Assigned task ▸ If a line below includes the string "none", copy it.

Provided information ▸
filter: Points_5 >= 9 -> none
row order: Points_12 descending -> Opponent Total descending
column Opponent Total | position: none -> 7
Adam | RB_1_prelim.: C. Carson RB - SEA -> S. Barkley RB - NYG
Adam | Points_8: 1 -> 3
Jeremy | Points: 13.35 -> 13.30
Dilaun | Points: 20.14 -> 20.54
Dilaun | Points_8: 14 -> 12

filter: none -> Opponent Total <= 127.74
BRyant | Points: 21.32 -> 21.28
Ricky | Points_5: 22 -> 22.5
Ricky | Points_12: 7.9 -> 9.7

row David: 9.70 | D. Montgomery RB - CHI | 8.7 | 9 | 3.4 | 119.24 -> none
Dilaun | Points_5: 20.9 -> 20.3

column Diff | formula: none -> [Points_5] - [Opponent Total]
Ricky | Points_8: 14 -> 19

* * *

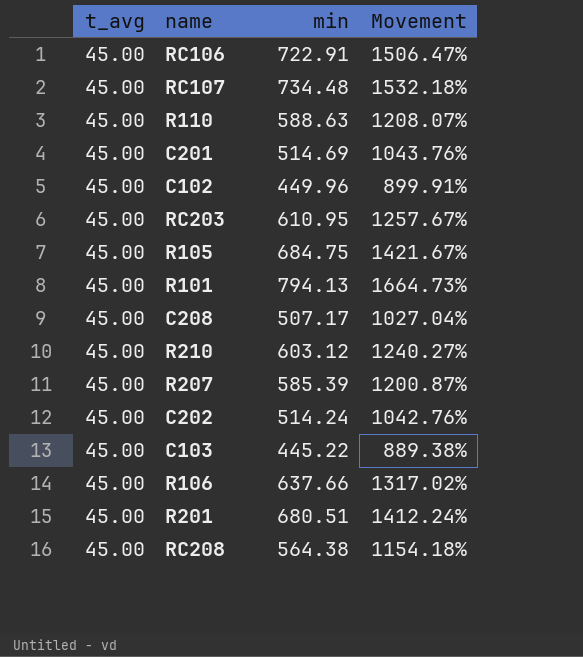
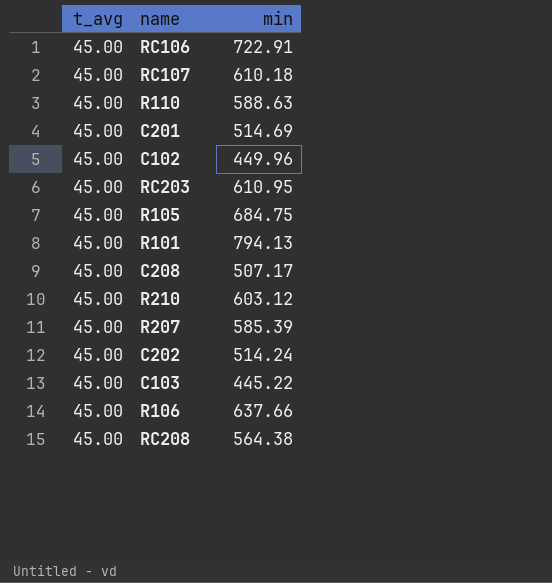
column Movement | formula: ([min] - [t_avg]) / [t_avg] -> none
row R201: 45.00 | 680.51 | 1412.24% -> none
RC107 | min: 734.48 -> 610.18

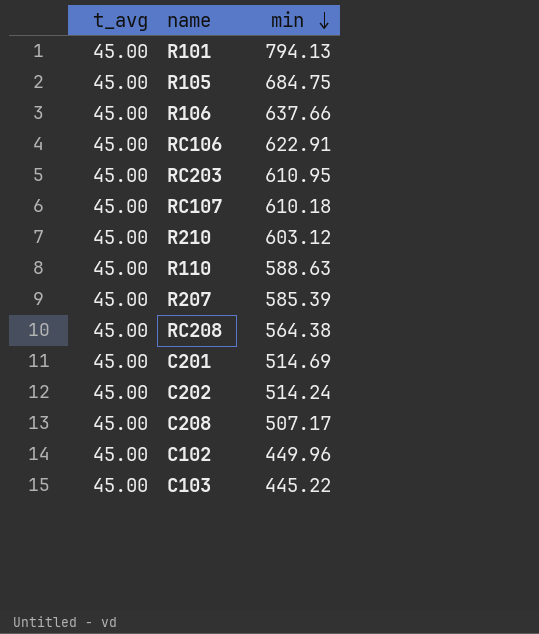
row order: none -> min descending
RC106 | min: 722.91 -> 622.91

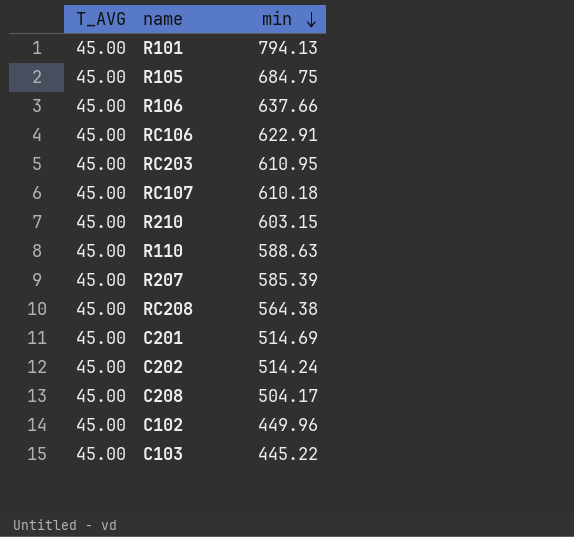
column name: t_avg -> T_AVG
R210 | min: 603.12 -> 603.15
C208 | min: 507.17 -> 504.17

Worked solution ▸
filter: Points_5 >= 9 -> none
column Opponent Total | position: none -> 7
filter: none -> Opponent Total <= 127.74
row David: 9.70 | D. Montgomery RB - CHI | 8.7 | 9 | 3.4 | 119.24 -> none
column Diff | formula: none -> [Points_5] - [Opponent Total]
column Movement | formula: ([min] - [t_avg]) / [t_avg] -> none
row R201: 45.00 | 680.51 | 1412.24% -> none
row order: none -> min descending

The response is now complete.